Content revision data
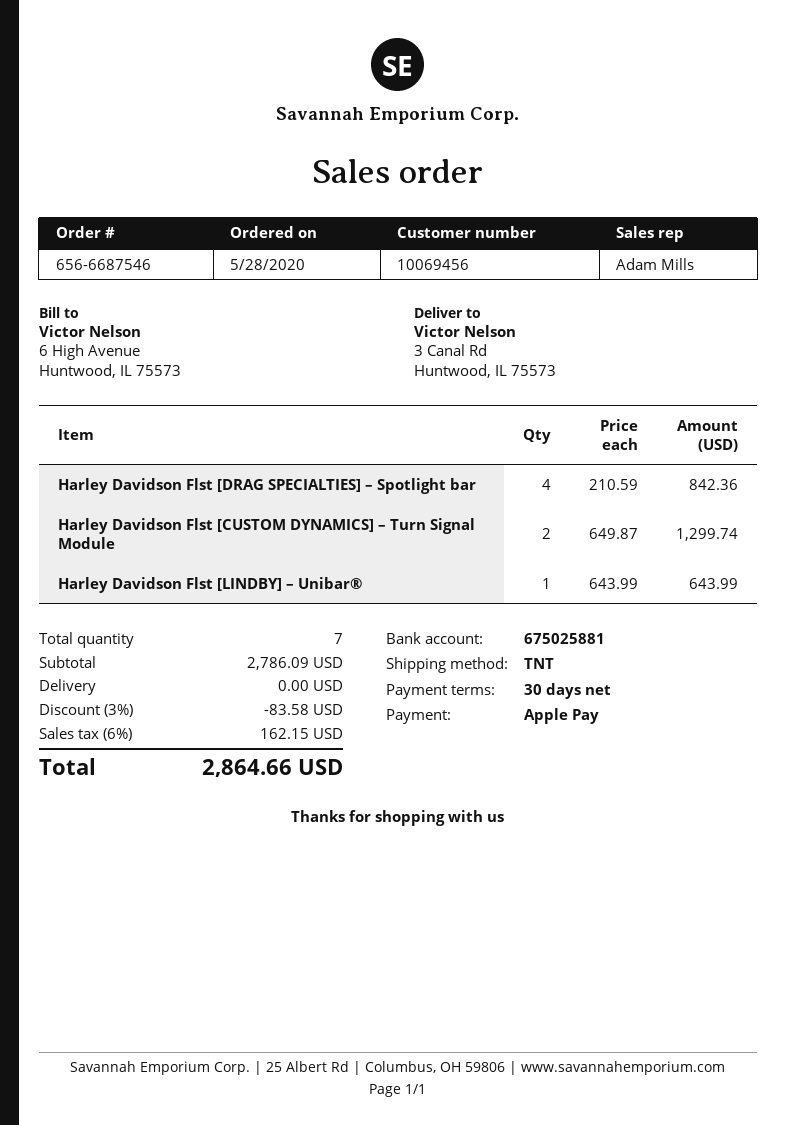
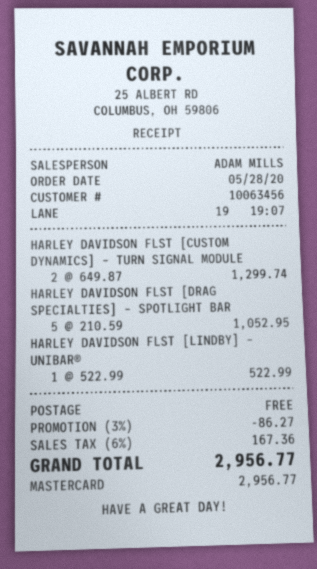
customer number: 10069456 -> 10063456
payment method: Apple Pay -> Mastercard
Harley Davidson Flst [DRAG SPECIALTIES] – Spotlight bar: 4 x 210.59 = 842.36 -> 5 x 210.59 = 1052.95
Harley Davidson Flst [LINDBY] – Unibar®: 1 x 643.99 = 643.99 -> 1 x 522.99 = 522.99
discount: 3% = 83.58 -> 3% = 86.27
tax: 6% = 162.15 -> 6% = 167.36
total: 2864.66 -> 2956.77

*DESCRIPTION OF THE TASK:* After finding the line that contains "Harley Davidson Flst [DRAG" in the records above, copy that line and each one after it exactly, through the final line.

*WRITTEN ANSWER:*
Harley Davidson Flst [DRAG SPECIALTIES] – Spotlight bar: 4 x 210.59 = 842.36 -> 5 x 210.59 = 1052.95
Harley Davidson Flst [LINDBY] – Unibar®: 1 x 643.99 = 643.99 -> 1 x 522.99 = 522.99
discount: 3% = 83.58 -> 3% = 86.27
tax: 6% = 162.15 -> 6% = 167.36
total: 2864.66 -> 2956.77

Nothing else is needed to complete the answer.